┌─ Supplied entries
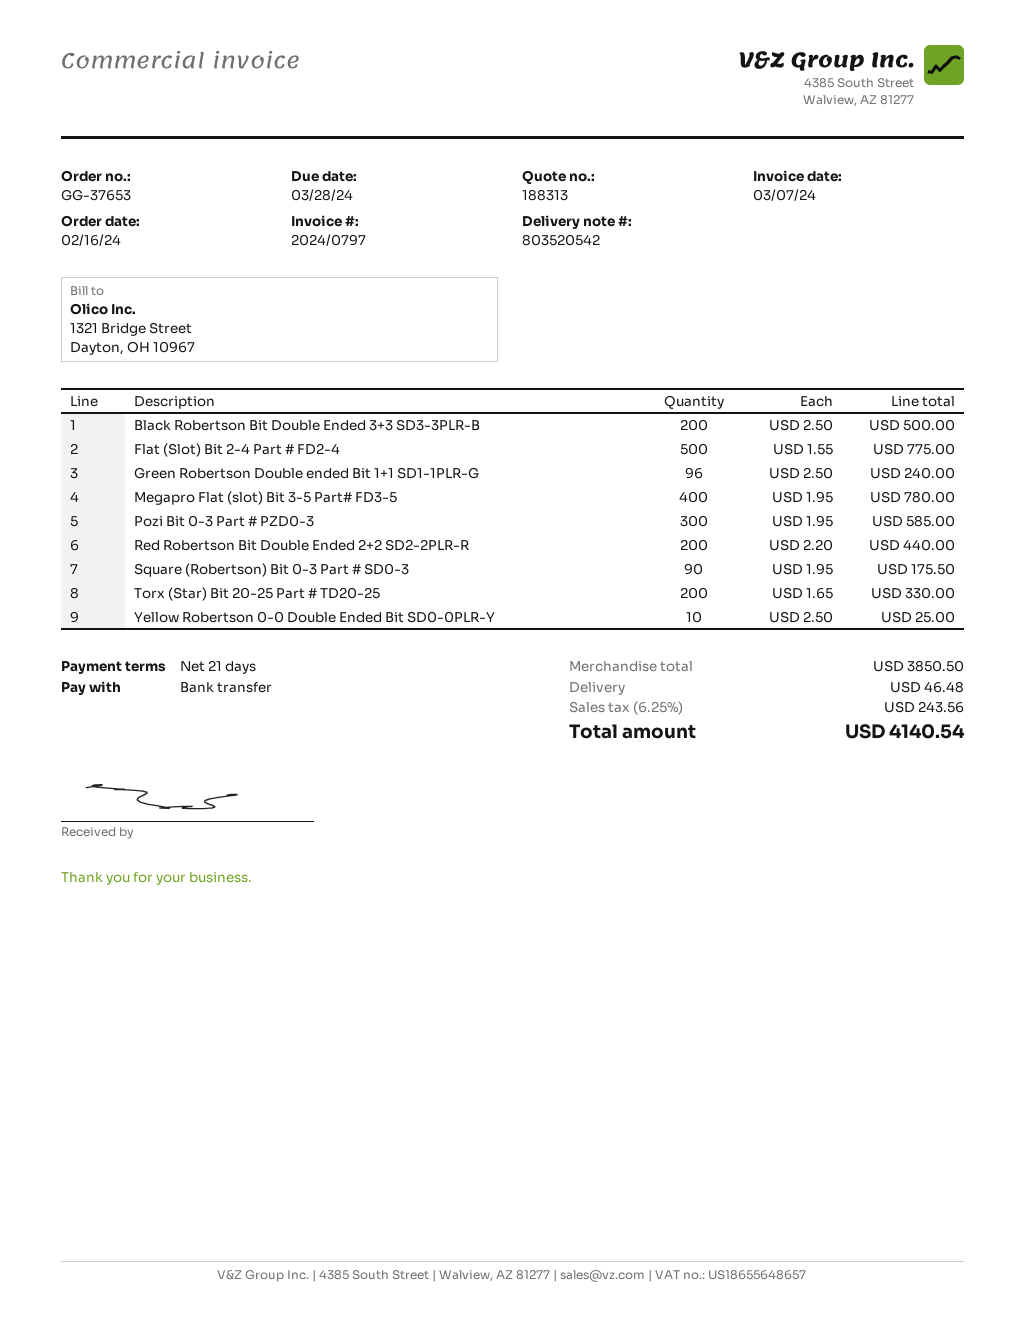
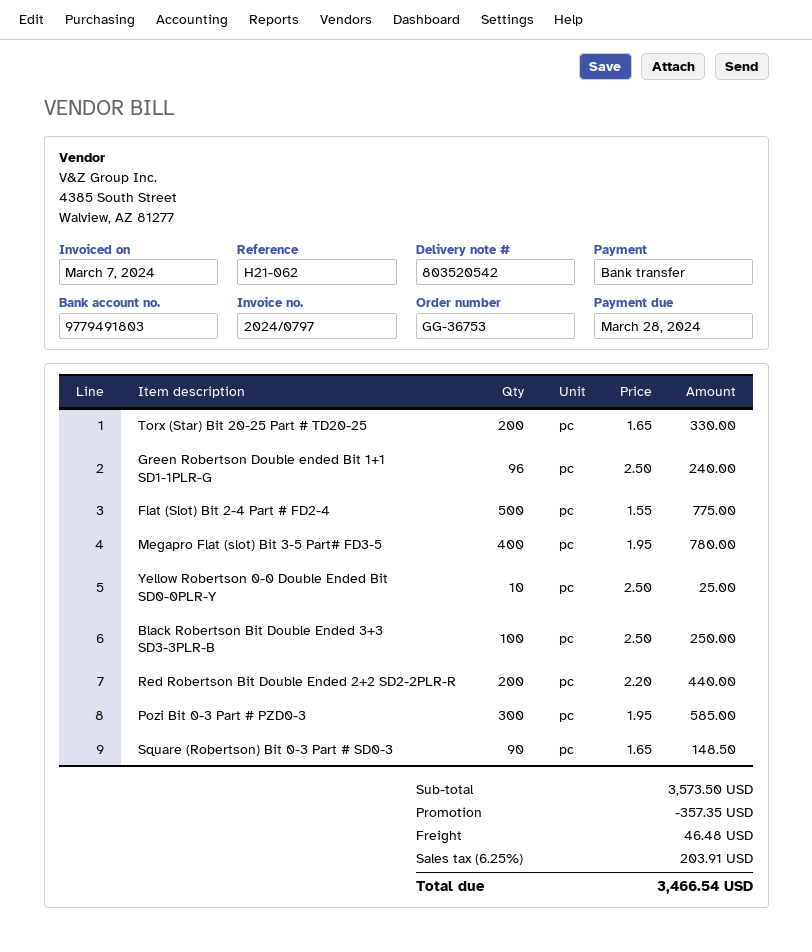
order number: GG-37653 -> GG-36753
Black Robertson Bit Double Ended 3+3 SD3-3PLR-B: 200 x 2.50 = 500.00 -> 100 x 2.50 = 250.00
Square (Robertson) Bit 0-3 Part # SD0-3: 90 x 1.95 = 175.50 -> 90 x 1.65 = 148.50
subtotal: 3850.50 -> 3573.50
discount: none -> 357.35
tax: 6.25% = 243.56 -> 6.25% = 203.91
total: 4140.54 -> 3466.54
└─
## Work item
Only exact copies of the lines from the one containing "subtotal: 3850.50 -> 3573.50" to the end of the records belong in the answer.

## Answer space
subtotal: 3850.50 -> 3573.50
discount: none -> 357.35
tax: 6.25% = 243.56 -> 6.25% = 203.91
total: 4140.54 -> 3466.54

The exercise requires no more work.